▶ [Front-end code edit data]
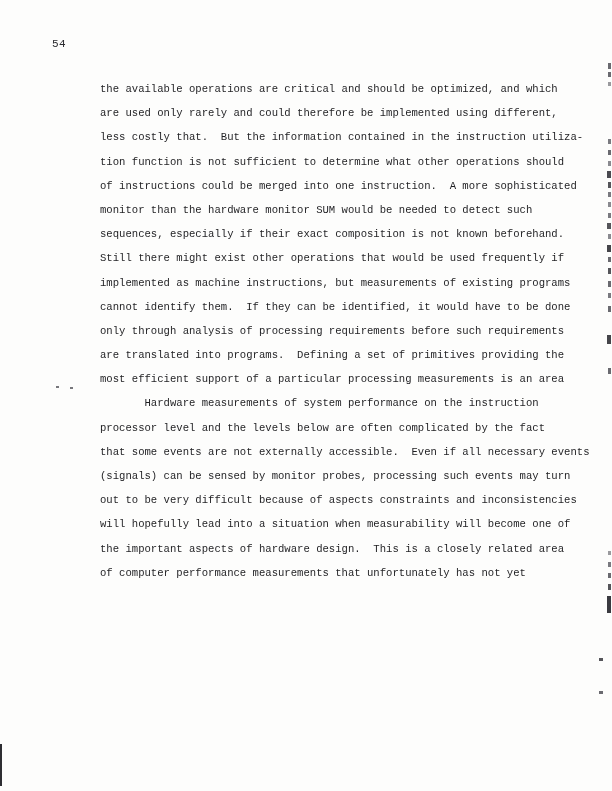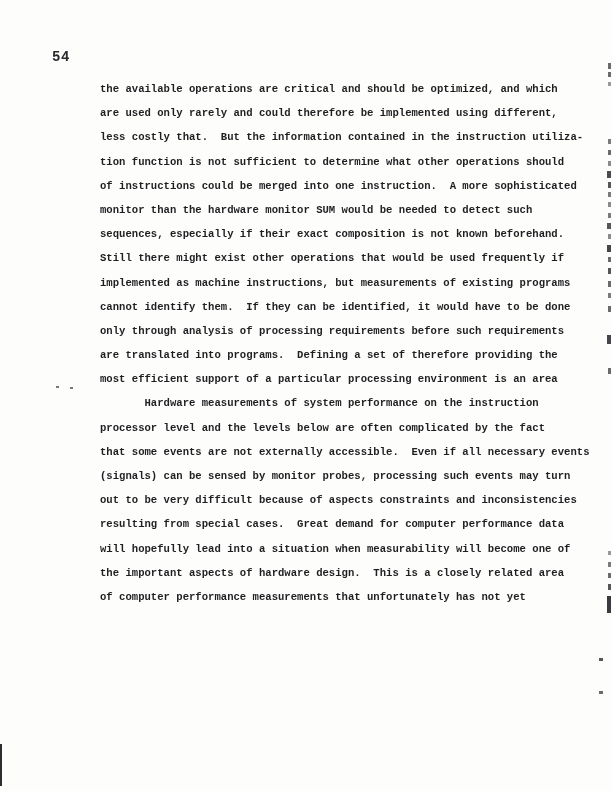"54" .page-number { font-size: 14px -> 11px; font-weight: bold -> none; top: 50px -> 37px }
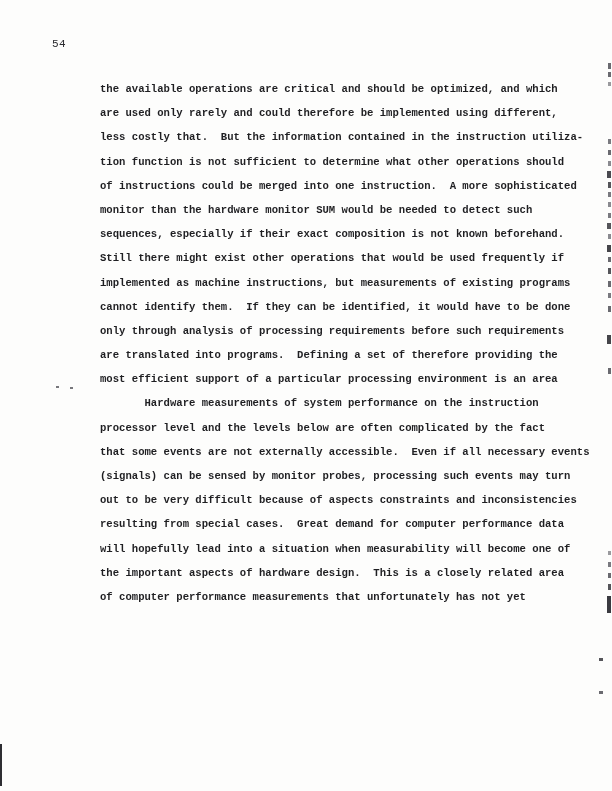"the available operations are critical" div.text-block { font-weight: bold -> none }
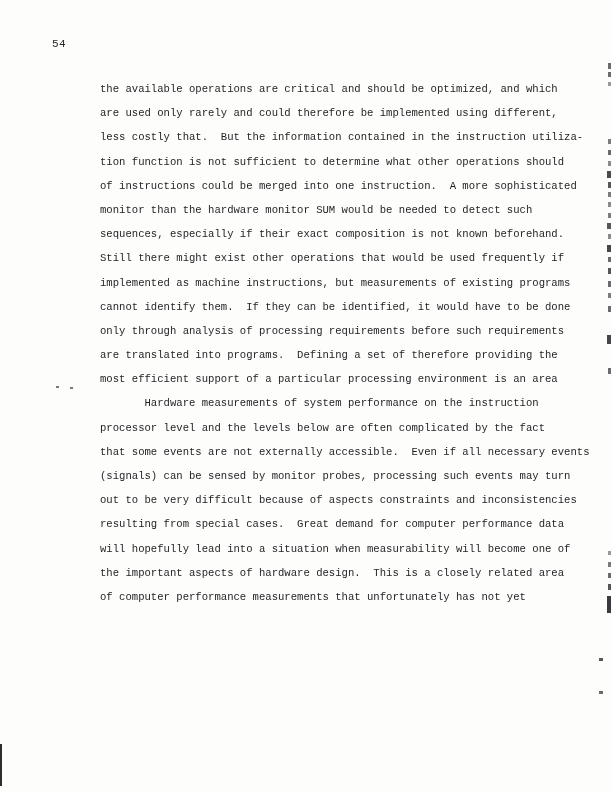"are translated into programs. Defining" div.line { text: therefore -> primitives }
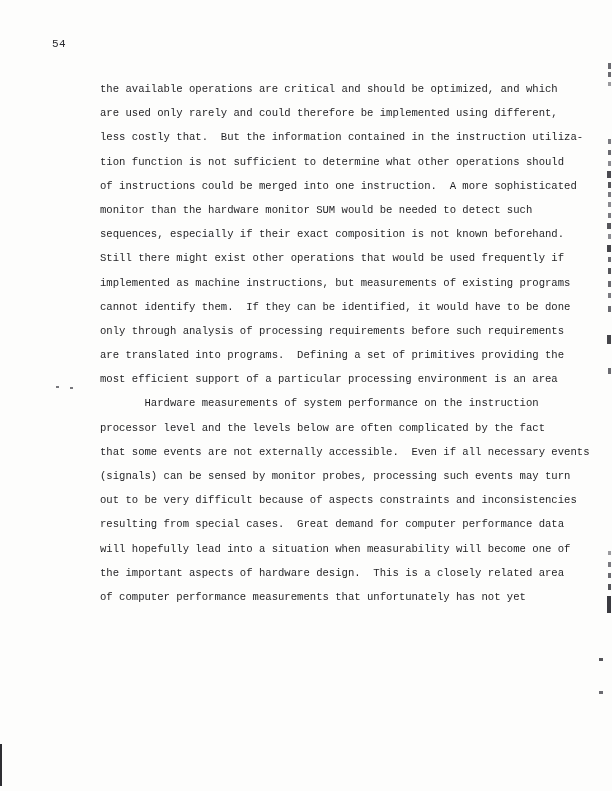"most efficient support of a" div.line { text: environment -> measurements }
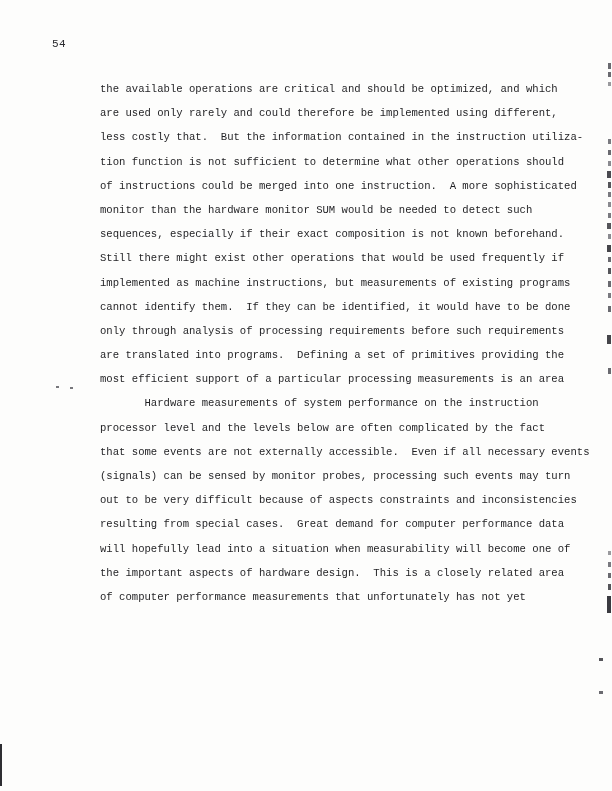"resulting from special cases. Great" div.line { html: <div>resulting from special cases. Great demand for computer performance data</div> -> none }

▶ [WORK INSTRUCTION] Copy out the entries verbatim and leave the images out.

▶ [OUTPUT FOR THIS TASK]
"54" .page-number { font-size: 14px -> 11px; font-weight: bold -> none; top: 50px -> 37px }
"the available operations are critical" div.text-block { font-weight: bold -> none }
"are translated into programs. Defining" div.line { text: therefore -> primitives }
"most efficient support of a" div.line { text: environment -> measurements }
"resulting from special cases. Great" div.line { html: <div>resulting from special cases. Great demand for computer performance data</div> -> none }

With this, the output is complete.